====== Material shown ======
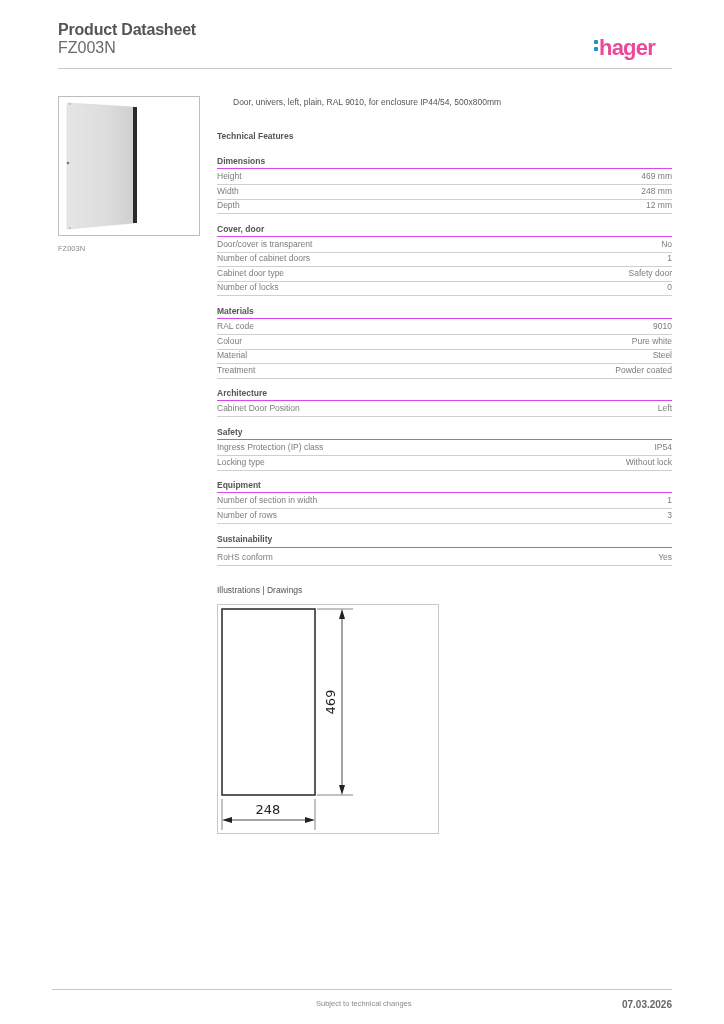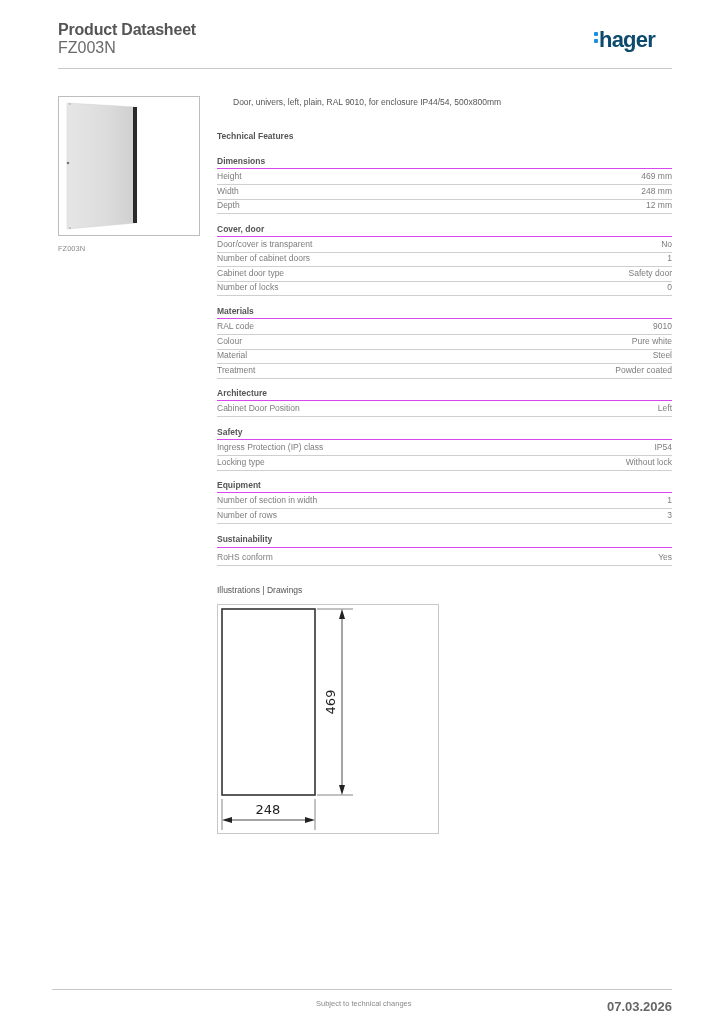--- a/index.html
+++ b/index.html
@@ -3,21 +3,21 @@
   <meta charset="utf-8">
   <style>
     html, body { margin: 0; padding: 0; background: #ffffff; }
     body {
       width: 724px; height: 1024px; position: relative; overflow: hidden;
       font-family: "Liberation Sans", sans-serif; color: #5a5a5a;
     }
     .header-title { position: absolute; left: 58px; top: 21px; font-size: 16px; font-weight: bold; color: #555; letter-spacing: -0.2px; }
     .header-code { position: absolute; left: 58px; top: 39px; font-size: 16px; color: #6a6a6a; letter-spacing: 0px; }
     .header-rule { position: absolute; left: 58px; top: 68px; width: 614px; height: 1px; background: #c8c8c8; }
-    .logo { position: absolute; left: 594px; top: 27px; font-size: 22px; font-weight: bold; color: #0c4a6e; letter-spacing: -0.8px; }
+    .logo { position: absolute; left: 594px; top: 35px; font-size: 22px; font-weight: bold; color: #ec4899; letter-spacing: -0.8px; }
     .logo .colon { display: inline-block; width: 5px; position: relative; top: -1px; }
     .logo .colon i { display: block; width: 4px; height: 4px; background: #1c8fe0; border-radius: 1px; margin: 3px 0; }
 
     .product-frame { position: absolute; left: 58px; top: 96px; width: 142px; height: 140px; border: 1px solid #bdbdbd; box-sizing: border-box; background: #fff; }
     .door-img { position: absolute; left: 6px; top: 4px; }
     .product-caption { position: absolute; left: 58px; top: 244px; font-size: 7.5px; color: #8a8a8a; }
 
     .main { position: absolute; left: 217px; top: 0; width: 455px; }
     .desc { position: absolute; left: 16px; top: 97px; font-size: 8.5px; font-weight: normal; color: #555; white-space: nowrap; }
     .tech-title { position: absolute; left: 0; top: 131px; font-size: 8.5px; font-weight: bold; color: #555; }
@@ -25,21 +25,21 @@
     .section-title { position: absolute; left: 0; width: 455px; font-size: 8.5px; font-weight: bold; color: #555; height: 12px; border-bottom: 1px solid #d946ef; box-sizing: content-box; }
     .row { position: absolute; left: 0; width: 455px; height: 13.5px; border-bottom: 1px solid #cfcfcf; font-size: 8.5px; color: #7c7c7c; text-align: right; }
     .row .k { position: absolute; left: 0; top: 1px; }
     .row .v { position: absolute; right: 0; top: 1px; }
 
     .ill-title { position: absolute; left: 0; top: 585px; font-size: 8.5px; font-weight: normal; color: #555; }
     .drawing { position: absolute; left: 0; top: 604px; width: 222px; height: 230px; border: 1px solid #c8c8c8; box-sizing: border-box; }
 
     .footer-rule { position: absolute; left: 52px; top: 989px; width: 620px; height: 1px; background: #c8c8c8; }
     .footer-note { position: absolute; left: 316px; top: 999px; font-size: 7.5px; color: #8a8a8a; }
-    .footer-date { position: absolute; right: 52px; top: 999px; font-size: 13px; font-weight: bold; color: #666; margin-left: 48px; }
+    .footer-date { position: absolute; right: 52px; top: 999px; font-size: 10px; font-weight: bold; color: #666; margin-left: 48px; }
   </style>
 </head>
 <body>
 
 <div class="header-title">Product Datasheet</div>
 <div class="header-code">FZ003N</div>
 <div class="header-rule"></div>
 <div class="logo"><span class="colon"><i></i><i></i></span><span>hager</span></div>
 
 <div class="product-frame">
======
Problem to solve:
Every record is to be reproduced exactly, with no pictures included.

Result for this task:
--- a/index.html
+++ b/index.html
@@ -3,21 +3,21 @@
   <meta charset="utf-8">
   <style>
     html, body { margin: 0; padding: 0; background: #ffffff; }
     body {
       width: 724px; height: 1024px; position: relative; overflow: hidden;
       font-family: "Liberation Sans", sans-serif; color: #5a5a5a;
     }
     .header-title { position: absolute; left: 58px; top: 21px; font-size: 16px; font-weight: bold; color: #555; letter-spacing: -0.2px; }
     .header-code { position: absolute; left: 58px; top: 39px; font-size: 16px; color: #6a6a6a; letter-spacing: 0px; }
     .header-rule { position: absolute; left: 58px; top: 68px; width: 614px; height: 1px; background: #c8c8c8; }
-    .logo { position: absolute; left: 594px; top: 27px; font-size: 22px; font-weight: bold; color: #0c4a6e; letter-spacing: -0.8px; }
+    .logo { position: absolute; left: 594px; top: 35px; font-size: 22px; font-weight: bold; color: #ec4899; letter-spacing: -0.8px; }
     .logo .colon { display: inline-block; width: 5px; position: relative; top: -1px; }
     .logo .colon i { display: block; width: 4px; height: 4px; background: #1c8fe0; border-radius: 1px; margin: 3px 0; }
 
     .product-frame { position: absolute; left: 58px; top: 96px; width: 142px; height: 140px; border: 1px solid #bdbdbd; box-sizing: border-box; background: #fff; }
     .door-img { position: absolute; left: 6px; top: 4px; }
     .product-caption { position: absolute; left: 58px; top: 244px; font-size: 7.5px; color: #8a8a8a; }
 
     .main { position: absolute; left: 217px; top: 0; width: 455px; }
     .desc { position: absolute; left: 16px; top: 97px; font-size: 8.5px; font-weight: normal; color: #555; white-space: nowrap; }
     .tech-title { position: absolute; left: 0; top: 131px; font-size: 8.5px; font-weight: bold; color: #555; }
@@ -25,21 +25,21 @@
     .section-title { position: absolute; left: 0; width: 455px; font-size: 8.5px; font-weight: bold; color: #555; height: 12px; border-bottom: 1px solid #d946ef; box-sizing: content-box; }
     .row { position: absolute; left: 0; width: 455px; height: 13.5px; border-bottom: 1px solid #cfcfcf; font-size: 8.5px; color: #7c7c7c; text-align: right; }
     .row .k { position: absolute; left: 0; top: 1px; }
     .row .v { position: absolute; right: 0; top: 1px; }
 
     .ill-title { position: absolute; left: 0; top: 585px; font-size: 8.5px; font-weight: normal; color: #555; }
     .drawing { position: absolute; left: 0; top: 604px; width: 222px; height: 230px; border: 1px solid #c8c8c8; box-sizing: border-box; }
 
     .footer-rule { position: absolute; left: 52px; top: 989px; width: 620px; height: 1px; background: #c8c8c8; }
     .footer-note { position: absolute; left: 316px; top: 999px; font-size: 7.5px; color: #8a8a8a; }
-    .footer-date { position: absolute; right: 52px; top: 999px; font-size: 13px; font-weight: bold; color: #666; margin-left: 48px; }
+    .footer-date { position: absolute; right: 52px; top: 999px; font-size: 10px; font-weight: bold; color: #666; margin-left: 48px; }
   </style>
 </head>
 <body>
 
 <div class="header-title">Product Datasheet</div>
 <div class="header-code">FZ003N</div>
 <div class="header-rule"></div>
 <div class="logo"><span class="colon"><i></i><i></i></span><span>hager</span></div>
 
 <div class="product-frame">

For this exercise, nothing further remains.